Pernyataan itu disampaikan Lasarus saat rapat kerja Komisi V DPR RI bersama Kementerian PU. Ia menanggapi informasi bahwa pemerintah daerah diminta ikut berbagi pembiayaan untuk penataan kawasan Jembatan Melawi yang selama ini menjadi titik kemacetan di Kota Sintang.
“Jembatan itu di jalan nasional, simpang yang mau ditata juga jalan nasional. Masa uangnya minta ke kabupaten? Padahal anggarannya hanya sekitar Rp5 miliar,” tegas Lasarus, Kamis (11/6/2026).
Ia menilai kondisi keuangan banyak pemerintah daerah saat ini sedang terbebani berbagai kewajiban, termasuk pembayaran Pegawai Pemerintah dengan Perjanjian Kerja (PPPK).
Menurut Lasarus, jika infrastruktur yang ditangani berstatus jalan kabupaten, maka keterlibatan pemerintah daerah masih masuk akal. Namun karena lokasi tersebut merupakan jalan nasional, tanggung jawab penanganannya berada pada pemerintah pusat melalui Kementerian PU. Ia meminta studi penataan kawasan tersebut segera diambil alih oleh kementerian.

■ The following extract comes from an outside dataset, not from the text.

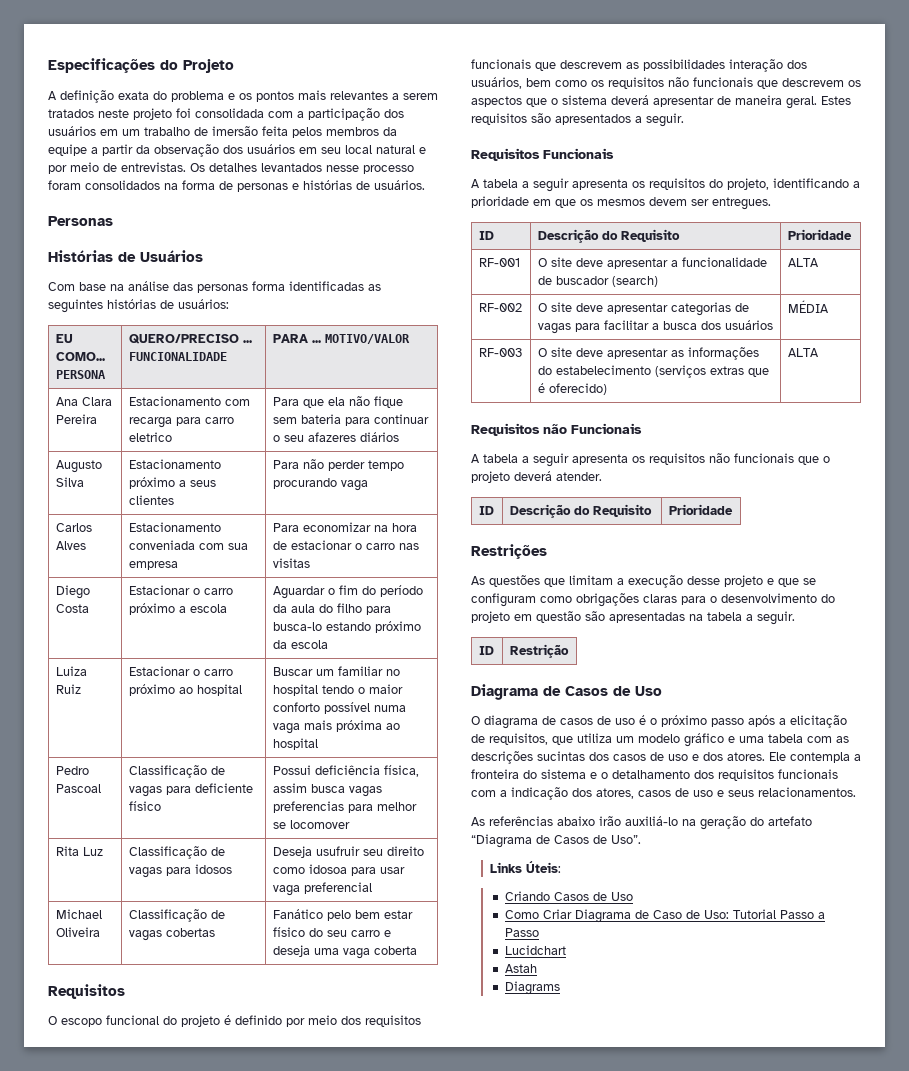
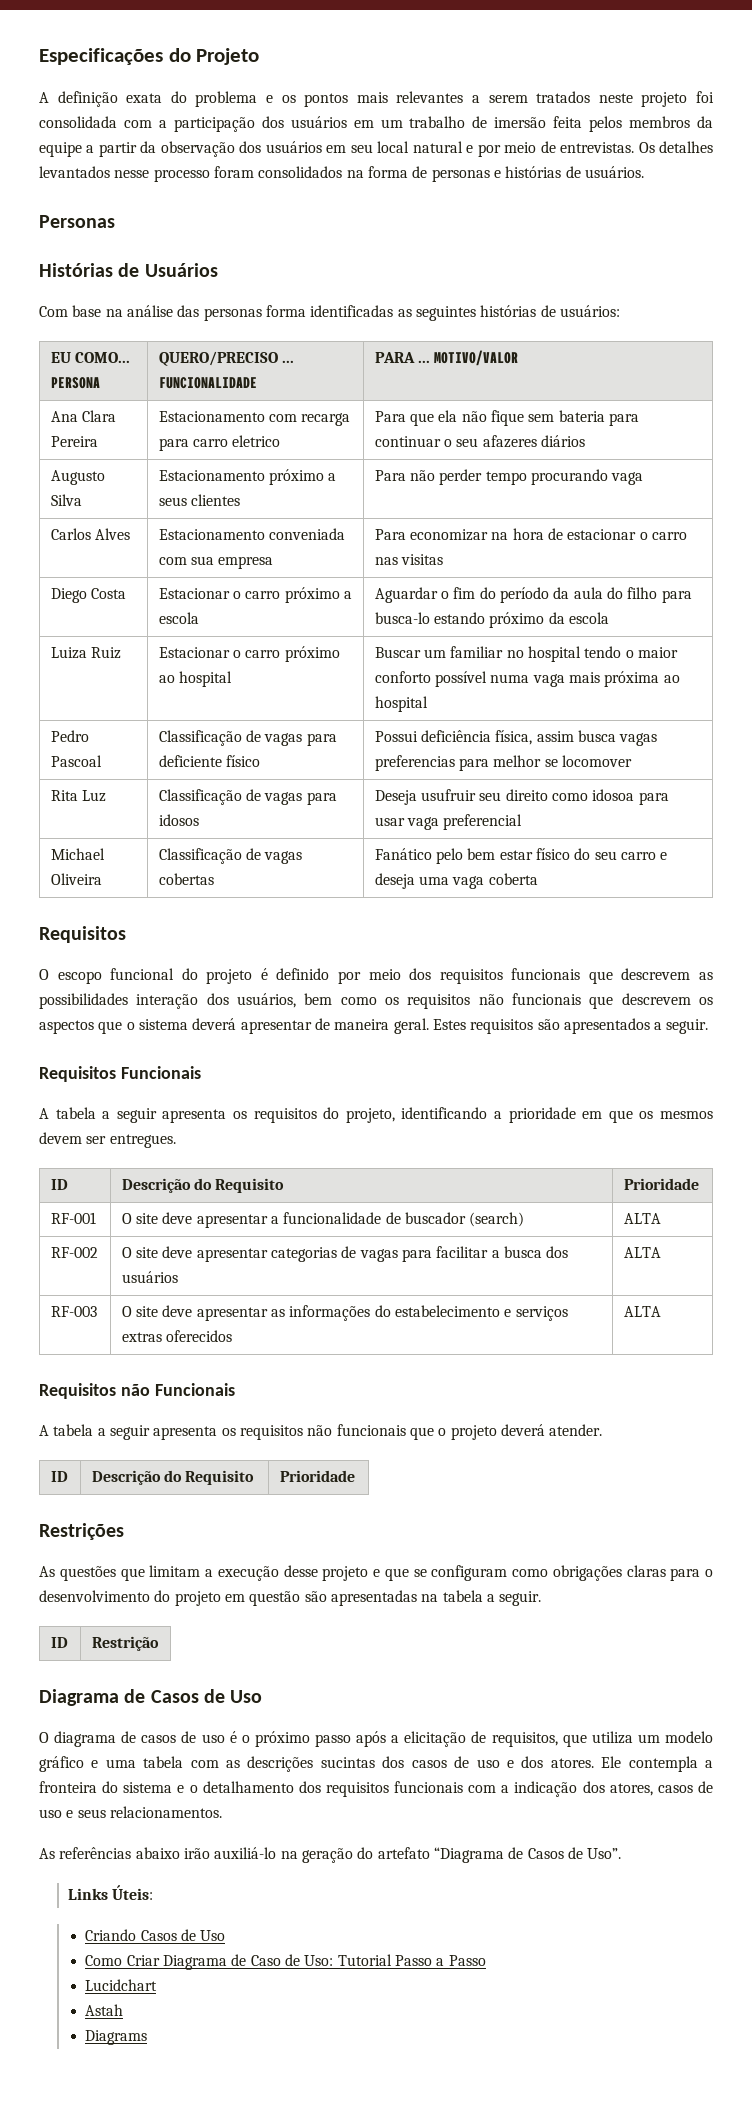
[787,300,829,313] MÉDIA -> [623,1247,661,1258] ALTA
[654,365,769,378] [537,383,607,395] (serviços extras que é oferecido) -> [504,1306,568,1321] [121,1330,232,1342] e serviços extras oferecidos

Selain itu, Lasarus juga mendorong pembangunan jembatan duplikasi sebelum kondisi Jembatan Melawi semakin menurun. Sambil menunggu pembangunan jembatan baru, ia meminta penataan simpang dilakukan lebih dahulu untuk mengurangi kemacetan yang terjadi setiap hari pada jam-jam sibuk, terutama pagi saat masyarakat berangkat kerja dan sekolah serta sore ketika aktivitas pulang berlangsung.
Menurutnya, kemacetan berulang di titik tersebut harus segera ditangani karena Jembatan Melawi masih menjadi satu-satunya akses utama penghubung di kawasan itu.